In the material below, the lines containing the word "text" are required; copy each of them.

(Beginning of INPUT DATA)

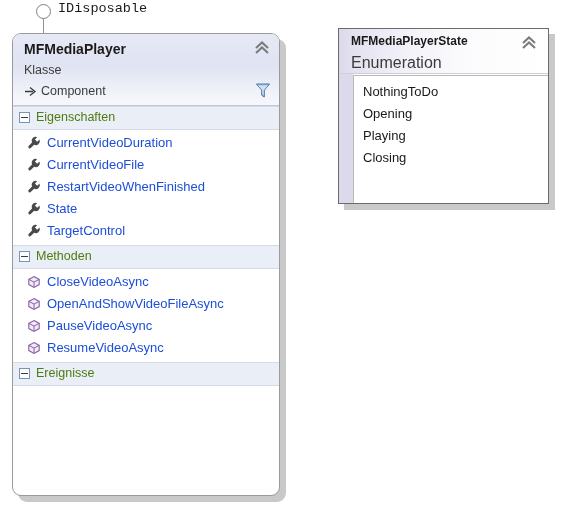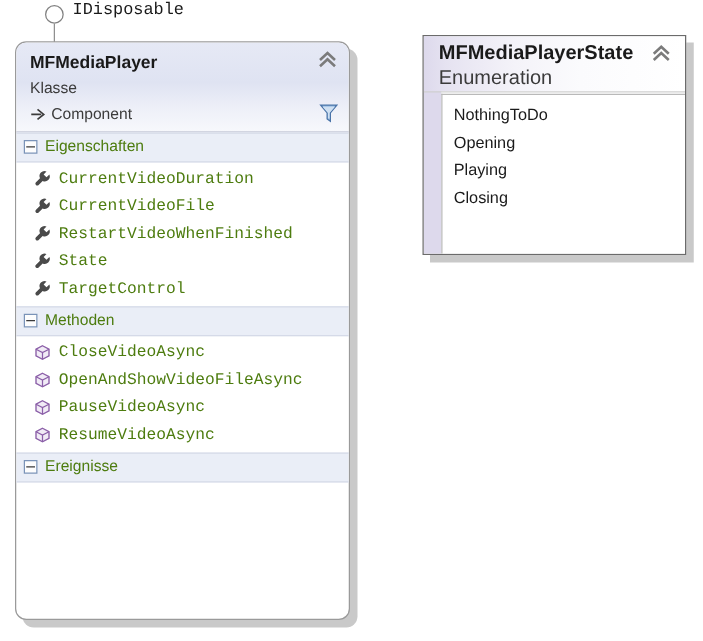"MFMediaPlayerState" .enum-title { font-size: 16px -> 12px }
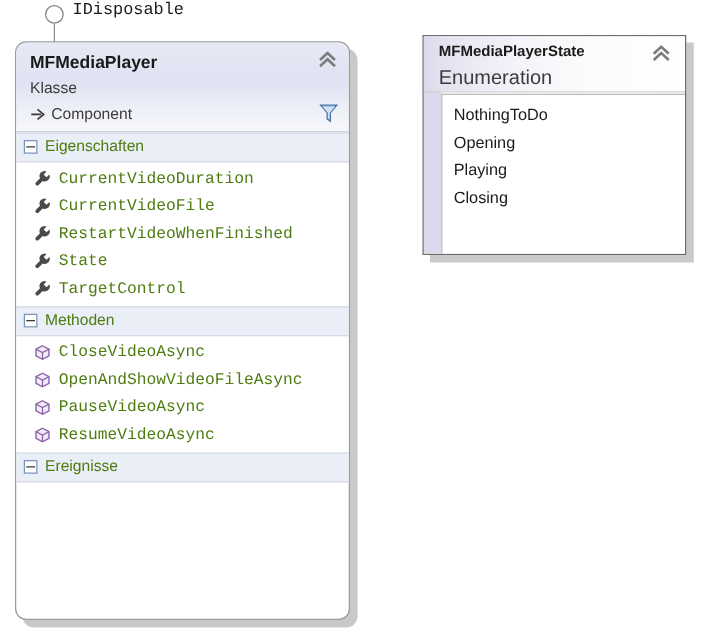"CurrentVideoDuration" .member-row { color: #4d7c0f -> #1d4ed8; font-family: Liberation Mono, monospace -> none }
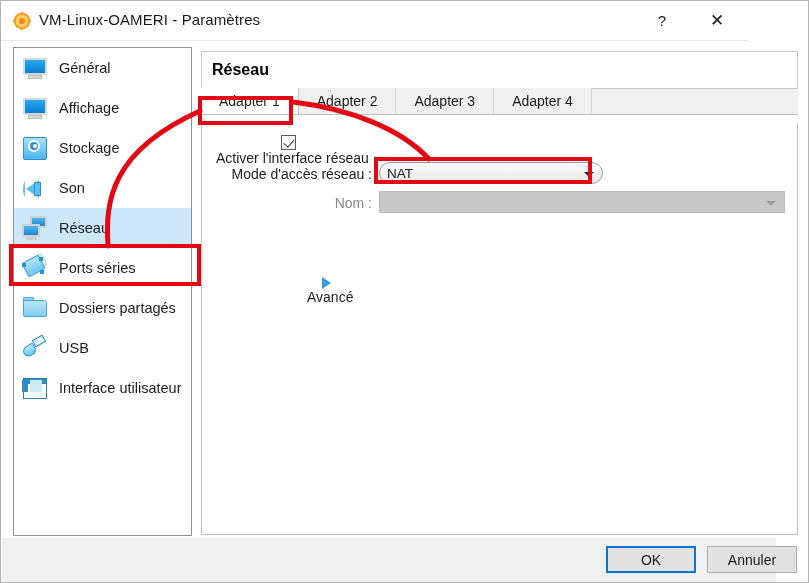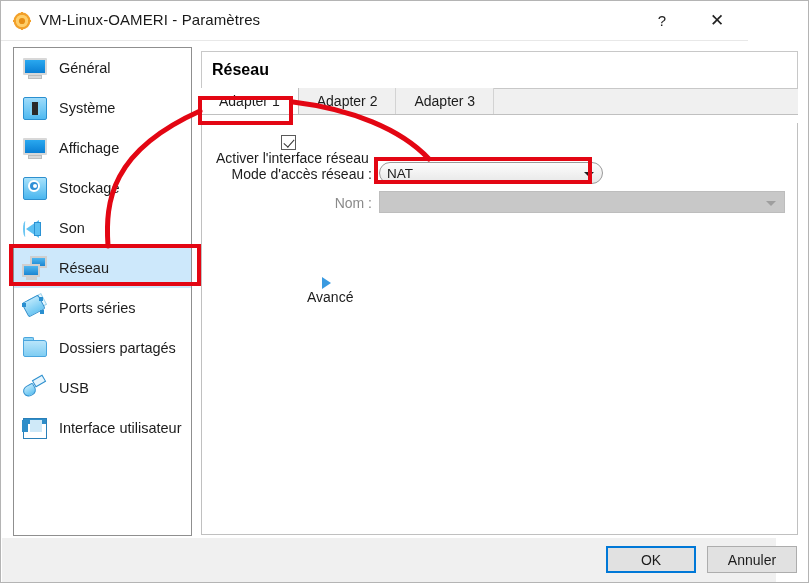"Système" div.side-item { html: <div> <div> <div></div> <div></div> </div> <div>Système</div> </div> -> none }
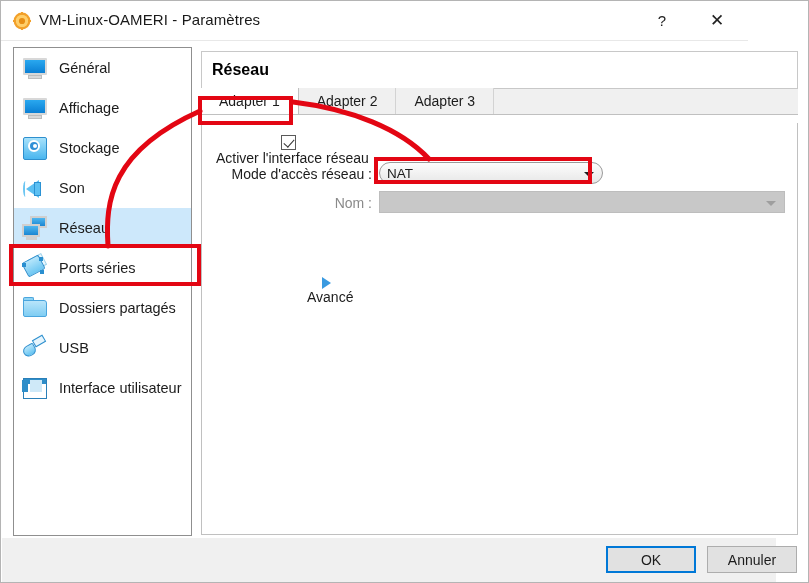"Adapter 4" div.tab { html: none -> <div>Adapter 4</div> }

(End of INPUT DATA)
(Beginning of INPUT DATA)

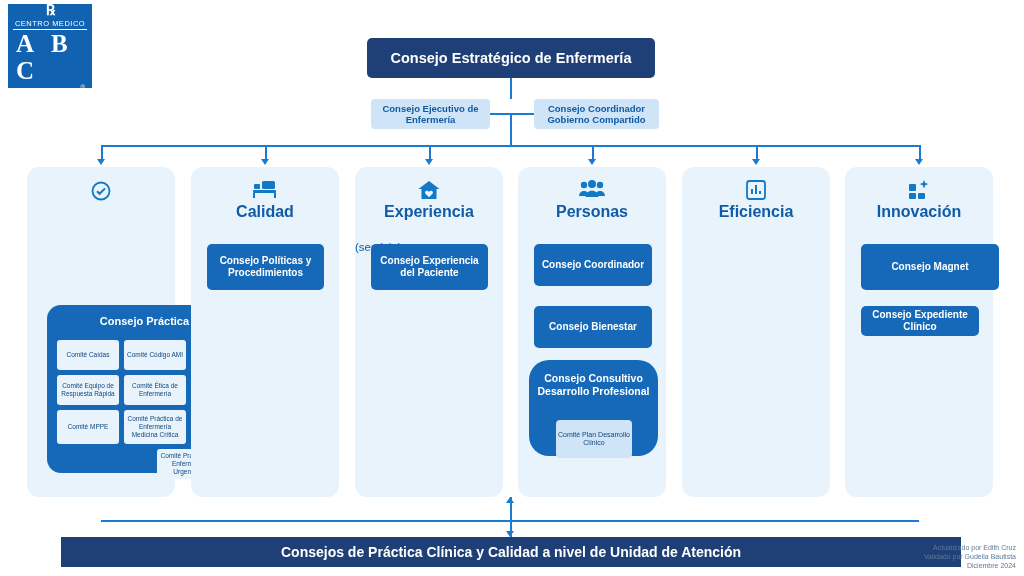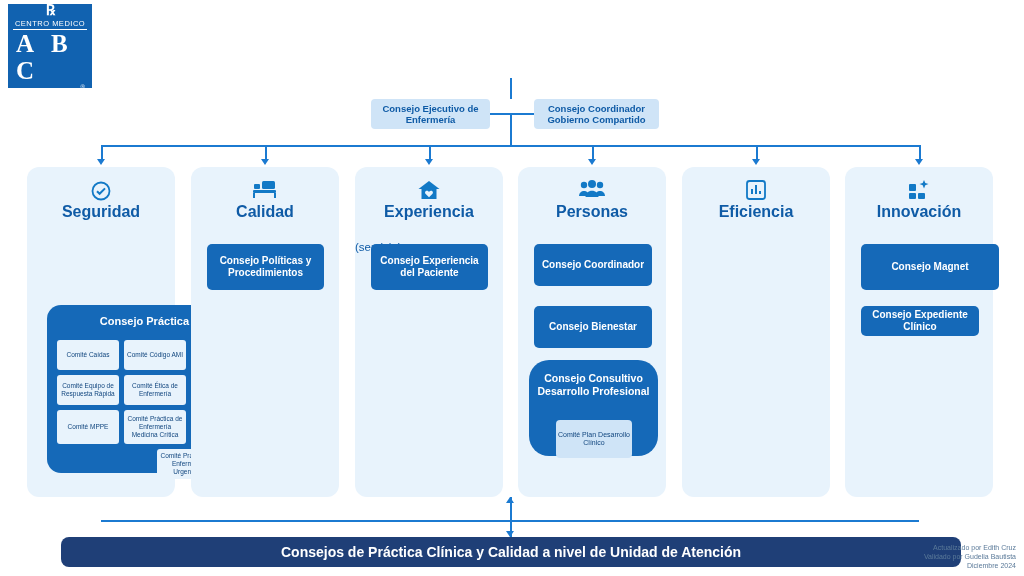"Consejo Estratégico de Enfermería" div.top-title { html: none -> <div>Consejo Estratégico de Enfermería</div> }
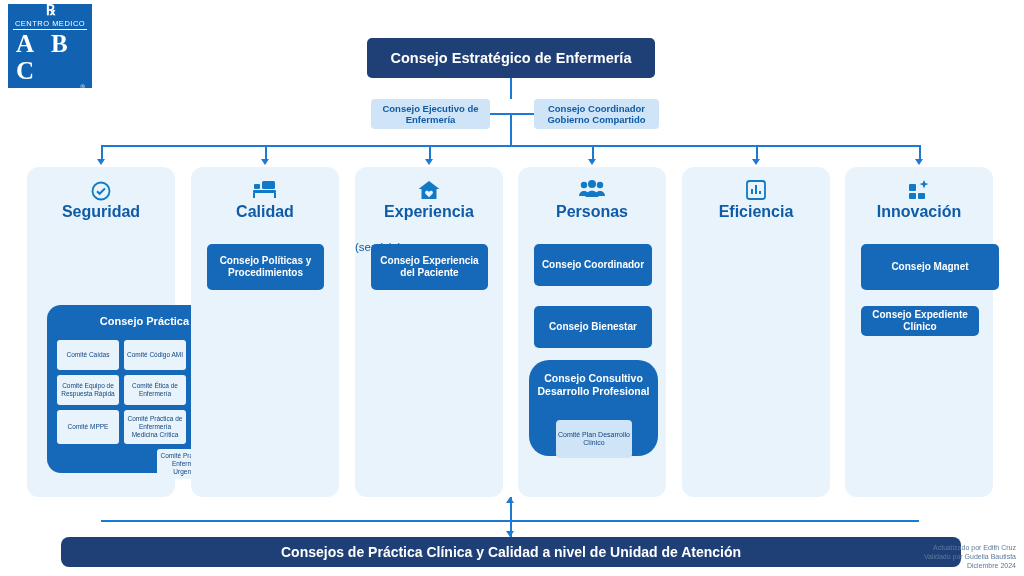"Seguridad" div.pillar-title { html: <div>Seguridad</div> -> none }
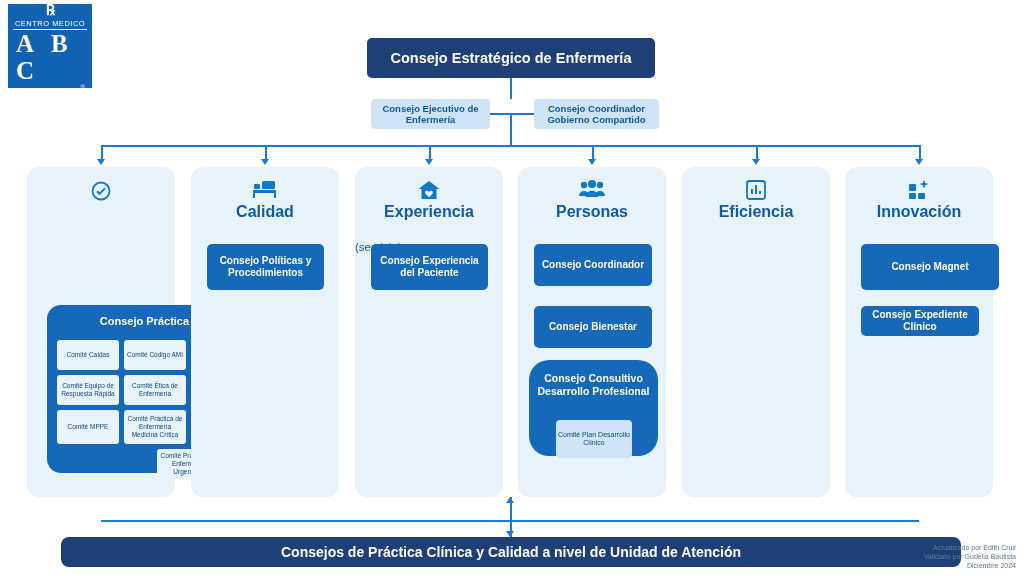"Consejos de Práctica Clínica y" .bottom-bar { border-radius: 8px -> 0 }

(End of INPUT DATA)
(Beginning of INPUT DATA)

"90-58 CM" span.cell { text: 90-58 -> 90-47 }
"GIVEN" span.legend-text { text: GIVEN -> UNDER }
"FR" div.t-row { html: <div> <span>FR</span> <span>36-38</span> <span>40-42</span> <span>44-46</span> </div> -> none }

(End of INPUT DATA)

§ OUTPUT BELOW:
"90-58 CM" span.cell { text: 90-58 -> 90-47 }
"GIVEN" span.legend-text { text: GIVEN -> UNDER }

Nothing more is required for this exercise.